But for another hour of misery, of battling for breath, hideous to suffer and heart-breaking to witness, he would attempt to talk, irrationally at times, but now and again with a startling coherence. His mind ran on that gift of a hundred pounds. He sent message after message to the little shop-girl for whom, with the senseless prodigality of such youth, he had proposed to fling away his future. Again and again he adjured his friend to tell his mother what a good little girl Kitty was, how she had stuck to him and been a brick.

They said he was a clever fellow in his profession, the long-haired, long-legged young doctor, with his harum-scarum ways and his ready laugh. He had made a true diagnosis of his own case. Before doctors and nurses could be got to him he was dead.
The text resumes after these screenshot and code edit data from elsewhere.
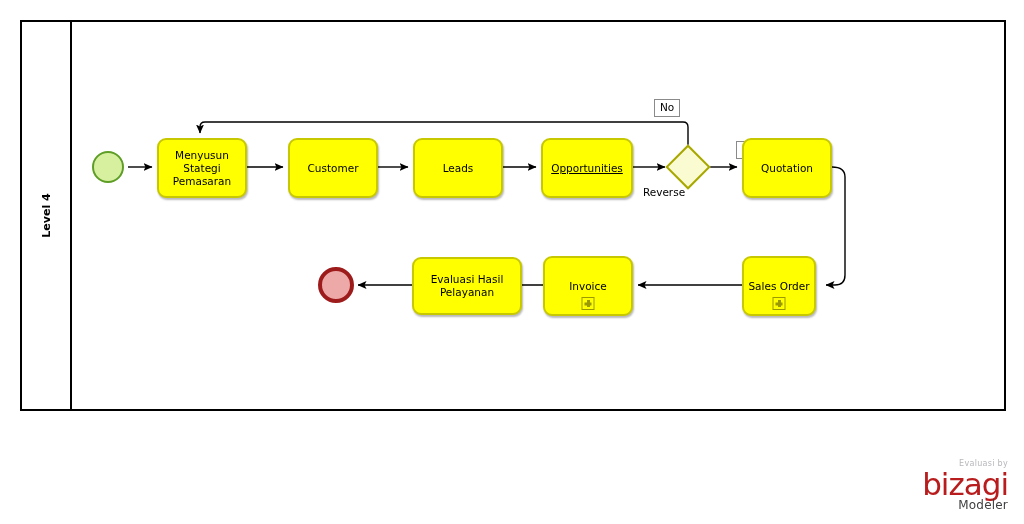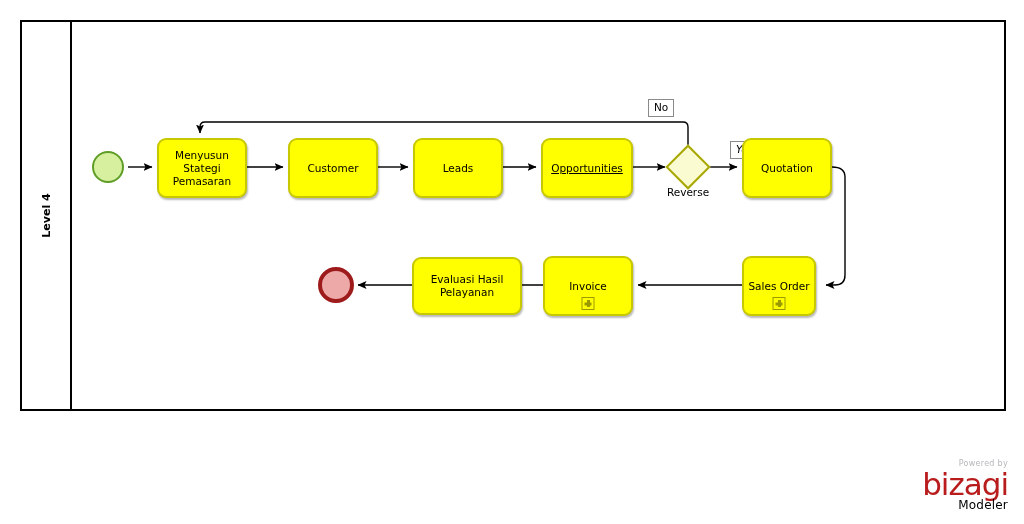"No" .flow-label { margin-left: none -> 6px }
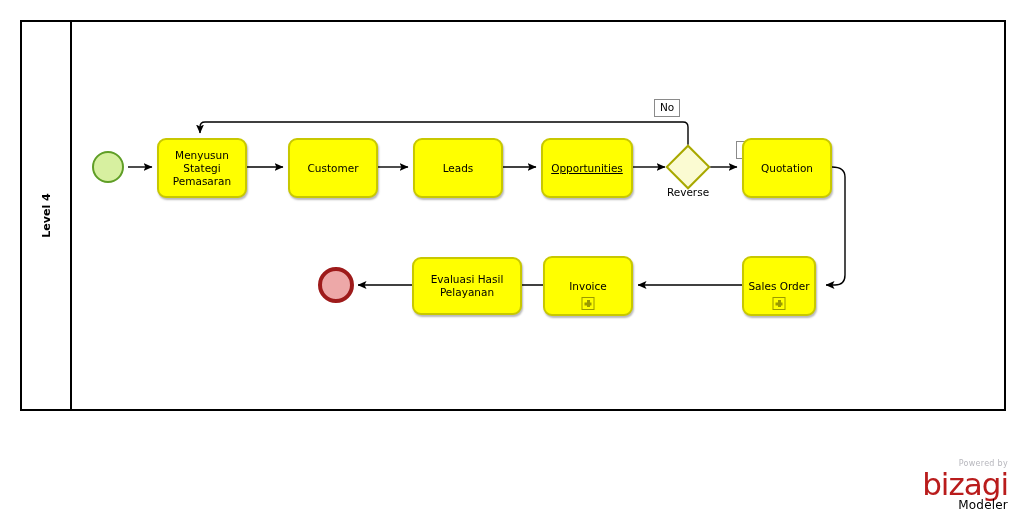"Reverse" div.gateway-label { left: 652px -> 628px }
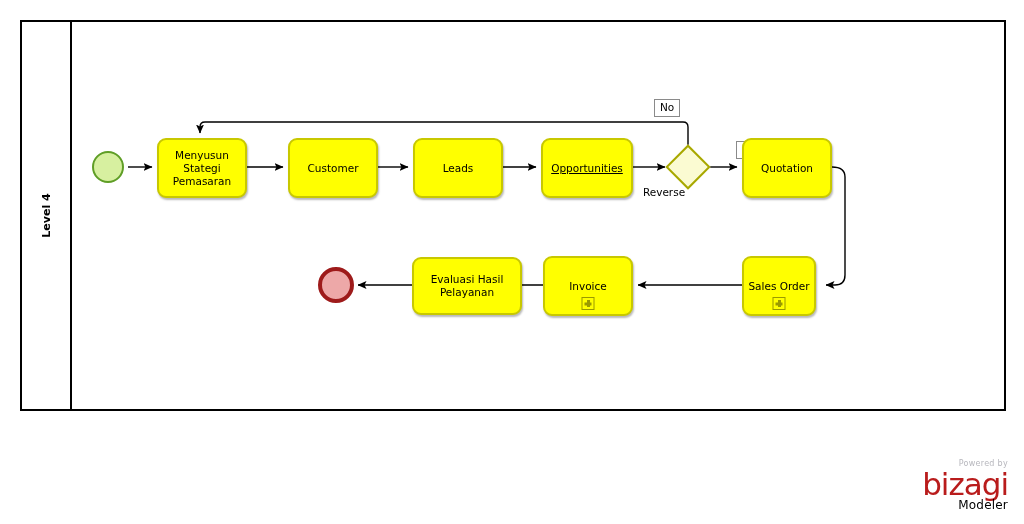"Powered by" div.wm-powered { text: Powered -> Evaluasi }
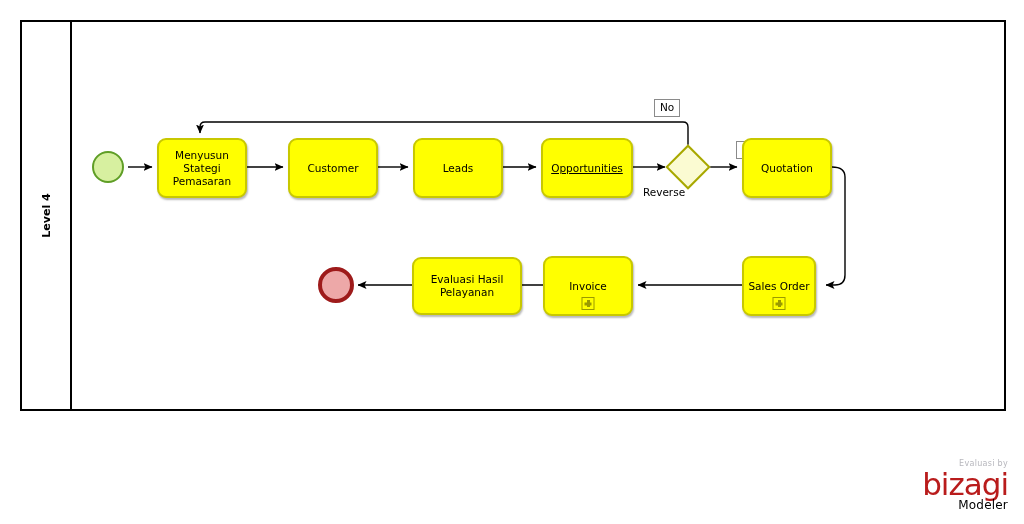"Modeler" .wm-modeler { color: #000000 -> #404040 }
"Don't look at me," was the last he said. "Pull the sheet over my face—don't look."

And so, with the thoughtfulness for others which had proclaimed him Gentleman in that inferior society where it had pleased him to move, he hid his suffering from the man who sat weeping like a woman beside him, and died.


It was Dan, his face blurred and swollen by crying, his usually darkened and subdued red hair proclaiming its curly nature in all the fierceness of its roseate hue—Dan, who at that moment would rather have been in any other place on earth—who received the bereaved mother, led her to the door of the death-chamber, and retired in miserable solitude to await the interview, to avoid which he would gladly have blown out his brains.

She came to him at last, a long, lean woman who had bent a stubborn back to many sorrows. A meek, unsubdued woman. The lankiness of limb, and the lankness of feature and hair, sufficiently pleasing in poor Ted, stretched forth at his long length yonder, were not such agreeable characteristics in the mother. Narrow face—narrow nature. In the thin features, contracted nostrils, close, small mouth, Dan might have read poor hope for Kitty.

"I have taken his jewellery," she said in her toneless voice. "I thought it best not to leave it about in a lodging-house. I miss a ring—a ring I gave him on his last birthday. Can you tell me where it is?"

She spread the watch, the chain, the sleeve-links, a certain pearl stud which Dan had noticed once or twice in his shirt when poor Gunton wore dress clothes, upon the table—all the poor, invaluable trifles which had lain on the drawers in that pathetic little heap bequeathed to the dead man's friend. "The ring is missing, you see," she said. She tied up the articles in a spare white handkerchief and slipped them into the pocket of her dress.

"Everything of his has become doubly precious to me," she said. "Perhaps you will be so good as to make inquiries about the ring."